> _Task to complete_: Scan the entries that follow for the word "font", then report every line in which it appears.

------ Material provided ------

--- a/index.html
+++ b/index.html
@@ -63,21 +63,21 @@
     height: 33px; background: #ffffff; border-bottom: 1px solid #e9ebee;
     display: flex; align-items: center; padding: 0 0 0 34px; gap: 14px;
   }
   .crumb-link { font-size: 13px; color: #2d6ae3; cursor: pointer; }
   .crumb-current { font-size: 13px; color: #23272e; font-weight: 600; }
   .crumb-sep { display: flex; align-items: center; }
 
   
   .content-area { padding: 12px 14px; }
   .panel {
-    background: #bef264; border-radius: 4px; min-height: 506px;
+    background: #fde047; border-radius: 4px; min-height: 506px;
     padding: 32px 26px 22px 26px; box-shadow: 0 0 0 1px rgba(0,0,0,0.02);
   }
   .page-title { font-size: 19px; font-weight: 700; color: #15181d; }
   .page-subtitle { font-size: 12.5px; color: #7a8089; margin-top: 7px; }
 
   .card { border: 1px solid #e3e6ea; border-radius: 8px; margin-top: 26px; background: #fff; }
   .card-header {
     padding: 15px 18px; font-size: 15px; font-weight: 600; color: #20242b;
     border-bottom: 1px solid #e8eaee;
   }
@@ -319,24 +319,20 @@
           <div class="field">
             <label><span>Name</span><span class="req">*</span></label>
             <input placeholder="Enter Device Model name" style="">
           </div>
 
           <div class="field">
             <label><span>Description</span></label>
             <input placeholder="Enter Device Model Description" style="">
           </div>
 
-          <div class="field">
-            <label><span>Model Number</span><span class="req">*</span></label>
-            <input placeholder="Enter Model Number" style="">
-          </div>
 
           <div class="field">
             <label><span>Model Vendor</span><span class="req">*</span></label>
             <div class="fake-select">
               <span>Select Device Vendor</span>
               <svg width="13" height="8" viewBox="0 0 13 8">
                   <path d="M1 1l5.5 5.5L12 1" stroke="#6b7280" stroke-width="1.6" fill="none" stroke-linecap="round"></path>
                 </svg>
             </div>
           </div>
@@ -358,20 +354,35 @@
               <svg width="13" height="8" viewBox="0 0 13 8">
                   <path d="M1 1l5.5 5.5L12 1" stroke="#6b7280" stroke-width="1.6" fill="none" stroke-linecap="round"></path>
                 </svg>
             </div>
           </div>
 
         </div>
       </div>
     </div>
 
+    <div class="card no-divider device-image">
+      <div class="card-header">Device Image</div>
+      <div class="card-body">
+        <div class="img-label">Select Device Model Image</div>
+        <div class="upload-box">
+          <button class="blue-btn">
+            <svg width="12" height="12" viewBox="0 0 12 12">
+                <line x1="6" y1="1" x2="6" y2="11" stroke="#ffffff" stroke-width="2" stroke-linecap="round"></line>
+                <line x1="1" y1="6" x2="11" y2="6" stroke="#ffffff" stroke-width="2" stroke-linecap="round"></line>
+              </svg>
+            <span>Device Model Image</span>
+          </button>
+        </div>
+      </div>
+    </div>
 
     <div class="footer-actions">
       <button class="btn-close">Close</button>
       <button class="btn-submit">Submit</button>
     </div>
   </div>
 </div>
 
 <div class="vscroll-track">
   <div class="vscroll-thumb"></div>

------
------ Material provided ------

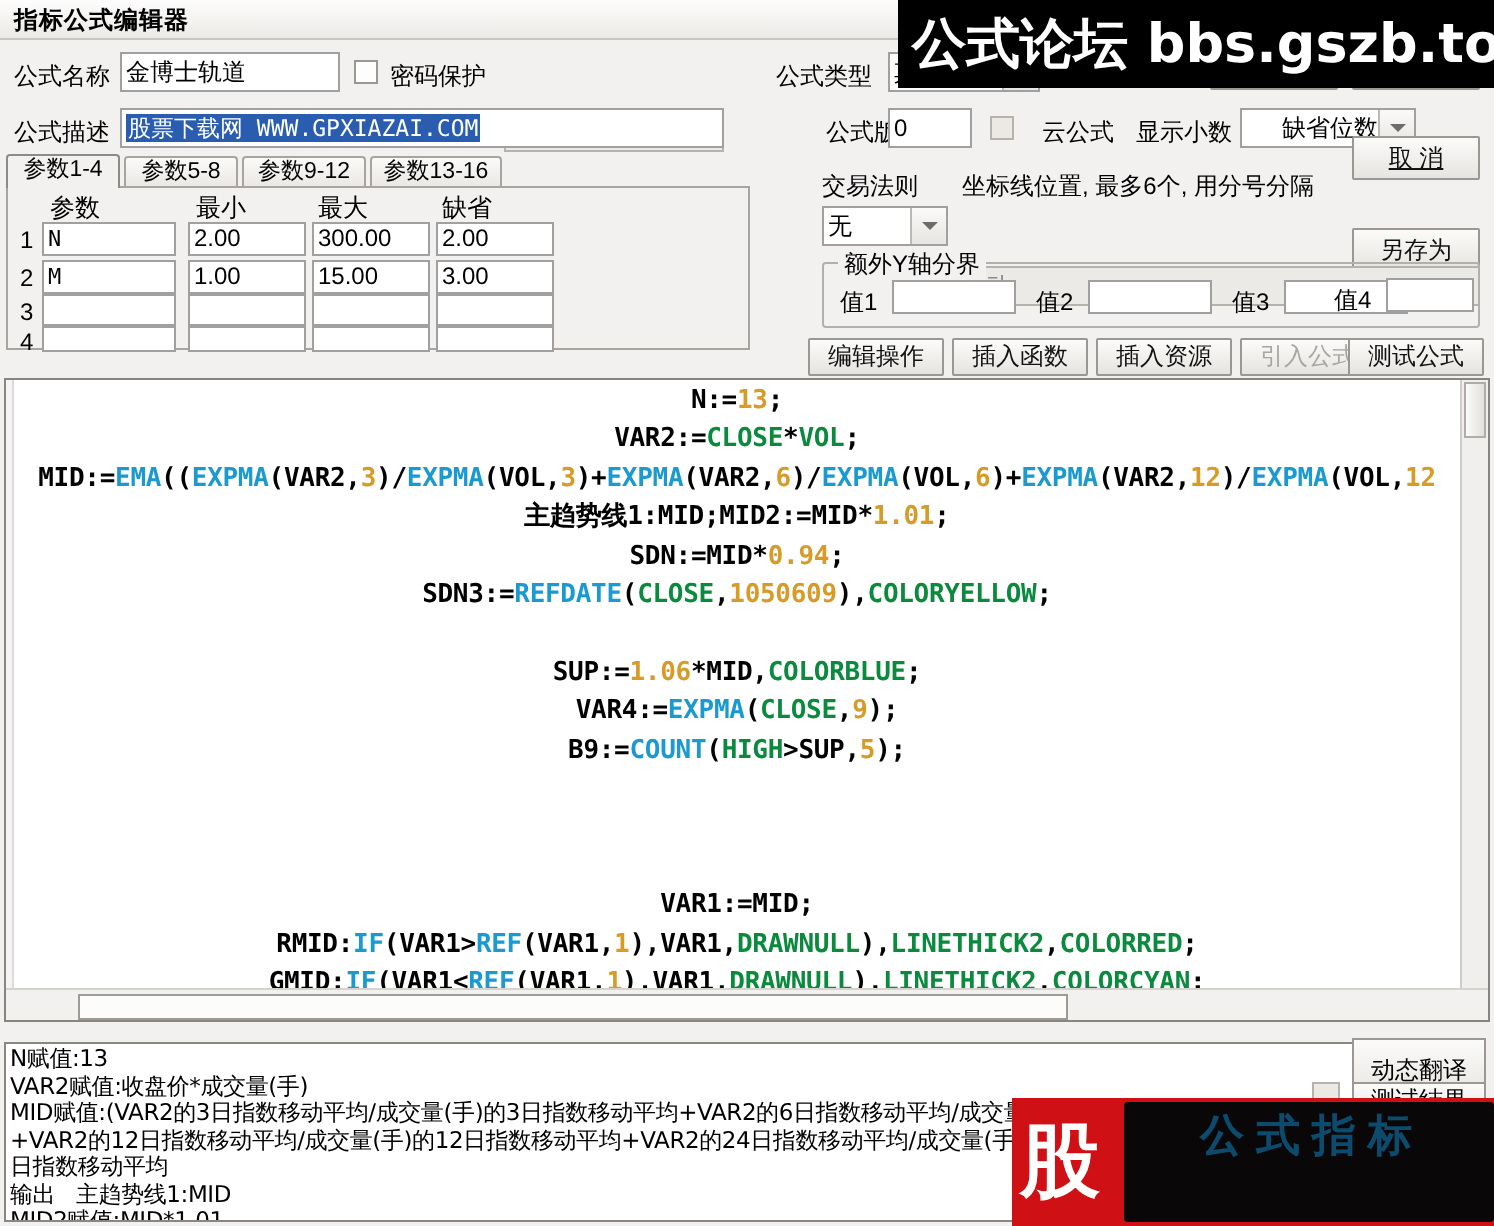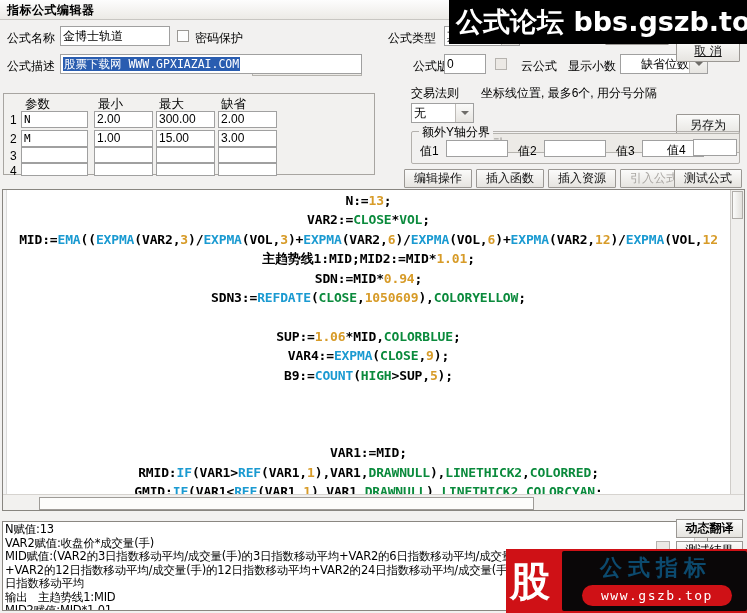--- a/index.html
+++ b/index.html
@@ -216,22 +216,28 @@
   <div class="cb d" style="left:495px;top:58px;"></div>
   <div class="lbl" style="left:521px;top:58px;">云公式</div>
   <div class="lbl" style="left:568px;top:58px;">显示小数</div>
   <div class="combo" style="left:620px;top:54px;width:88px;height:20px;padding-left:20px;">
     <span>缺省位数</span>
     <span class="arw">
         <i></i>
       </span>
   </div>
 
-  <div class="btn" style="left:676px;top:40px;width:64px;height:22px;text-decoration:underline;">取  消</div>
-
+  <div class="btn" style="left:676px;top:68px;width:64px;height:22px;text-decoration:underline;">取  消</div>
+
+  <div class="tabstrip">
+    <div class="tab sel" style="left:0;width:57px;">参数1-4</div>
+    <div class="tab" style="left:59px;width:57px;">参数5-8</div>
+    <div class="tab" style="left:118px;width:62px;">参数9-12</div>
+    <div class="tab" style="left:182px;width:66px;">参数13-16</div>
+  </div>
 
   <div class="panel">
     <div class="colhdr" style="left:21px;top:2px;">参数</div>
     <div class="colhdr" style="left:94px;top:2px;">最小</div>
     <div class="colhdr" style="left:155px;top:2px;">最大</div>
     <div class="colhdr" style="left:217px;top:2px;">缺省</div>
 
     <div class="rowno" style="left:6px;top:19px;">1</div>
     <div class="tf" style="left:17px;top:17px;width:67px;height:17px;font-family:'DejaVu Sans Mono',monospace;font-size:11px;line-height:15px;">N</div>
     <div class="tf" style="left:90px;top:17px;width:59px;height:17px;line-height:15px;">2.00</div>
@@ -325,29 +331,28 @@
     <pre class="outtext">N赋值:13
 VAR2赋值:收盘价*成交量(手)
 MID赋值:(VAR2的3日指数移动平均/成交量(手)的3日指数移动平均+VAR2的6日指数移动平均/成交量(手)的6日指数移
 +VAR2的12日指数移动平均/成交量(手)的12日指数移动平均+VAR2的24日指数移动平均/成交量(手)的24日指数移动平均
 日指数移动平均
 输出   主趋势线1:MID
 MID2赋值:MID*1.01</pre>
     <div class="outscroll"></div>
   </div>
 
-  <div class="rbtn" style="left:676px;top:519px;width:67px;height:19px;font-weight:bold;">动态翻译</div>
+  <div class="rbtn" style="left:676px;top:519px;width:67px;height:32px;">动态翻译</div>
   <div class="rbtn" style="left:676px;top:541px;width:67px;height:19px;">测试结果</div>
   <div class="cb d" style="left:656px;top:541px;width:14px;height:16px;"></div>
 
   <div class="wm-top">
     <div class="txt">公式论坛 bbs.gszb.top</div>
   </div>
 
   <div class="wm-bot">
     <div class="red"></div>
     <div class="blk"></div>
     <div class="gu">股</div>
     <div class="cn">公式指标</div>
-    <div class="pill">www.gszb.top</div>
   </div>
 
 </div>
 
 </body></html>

------
------ Material provided ------

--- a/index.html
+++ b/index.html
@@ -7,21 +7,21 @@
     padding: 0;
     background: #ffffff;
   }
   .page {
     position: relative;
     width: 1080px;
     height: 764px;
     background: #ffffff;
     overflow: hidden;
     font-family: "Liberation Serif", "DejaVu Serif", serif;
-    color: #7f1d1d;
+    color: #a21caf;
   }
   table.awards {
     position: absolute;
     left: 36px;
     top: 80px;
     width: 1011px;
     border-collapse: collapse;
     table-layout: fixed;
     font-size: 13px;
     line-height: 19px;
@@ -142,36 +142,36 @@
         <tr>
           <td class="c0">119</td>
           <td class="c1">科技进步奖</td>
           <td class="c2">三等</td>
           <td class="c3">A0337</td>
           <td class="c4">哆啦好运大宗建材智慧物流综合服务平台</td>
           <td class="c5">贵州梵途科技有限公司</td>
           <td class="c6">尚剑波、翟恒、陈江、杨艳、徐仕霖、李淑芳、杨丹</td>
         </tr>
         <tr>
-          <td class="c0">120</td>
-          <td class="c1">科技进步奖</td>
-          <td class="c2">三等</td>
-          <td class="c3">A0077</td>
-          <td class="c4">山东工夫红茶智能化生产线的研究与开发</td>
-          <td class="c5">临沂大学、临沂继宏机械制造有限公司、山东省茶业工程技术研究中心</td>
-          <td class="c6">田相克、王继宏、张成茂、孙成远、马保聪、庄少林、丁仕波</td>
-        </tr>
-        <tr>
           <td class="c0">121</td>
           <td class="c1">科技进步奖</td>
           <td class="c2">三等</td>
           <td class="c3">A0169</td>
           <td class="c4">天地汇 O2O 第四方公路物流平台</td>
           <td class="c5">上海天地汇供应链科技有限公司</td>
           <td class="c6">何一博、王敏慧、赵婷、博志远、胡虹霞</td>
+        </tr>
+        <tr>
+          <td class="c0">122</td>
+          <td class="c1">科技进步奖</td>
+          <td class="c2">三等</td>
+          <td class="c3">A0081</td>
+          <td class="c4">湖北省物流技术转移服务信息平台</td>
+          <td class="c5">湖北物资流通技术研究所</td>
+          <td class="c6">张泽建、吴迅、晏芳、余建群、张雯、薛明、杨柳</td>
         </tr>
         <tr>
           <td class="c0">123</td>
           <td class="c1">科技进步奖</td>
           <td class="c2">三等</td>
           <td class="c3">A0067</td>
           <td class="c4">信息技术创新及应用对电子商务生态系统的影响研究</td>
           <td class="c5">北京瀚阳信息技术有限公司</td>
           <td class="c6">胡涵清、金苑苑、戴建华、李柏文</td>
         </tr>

------

> _Solution to this problem_:
   .crumb-link { font-size: 13px; color: #2d6ae3; cursor: pointer; }
   .crumb-current { font-size: 13px; color: #23272e; font-weight: 600; }
   .page-title { font-size: 19px; font-weight: 700; color: #15181d; }
   .page-subtitle { font-size: 12.5px; color: #7a8089; margin-top: 7px; }
     padding: 15px 18px; font-size: 15px; font-weight: 600; color: #20242b;
     <div class="tf" style="left:17px;top:17px;width:67px;height:17px;font-family:'DejaVu Sans Mono',monospace;font-size:11px;line-height:15px;">N</div>
-  <div class="rbtn" style="left:676px;top:519px;width:67px;height:19px;font-weight:bold;">动态翻译</div>
     font-family: "Liberation Serif", "DejaVu Serif", serif;
     font-size: 13px;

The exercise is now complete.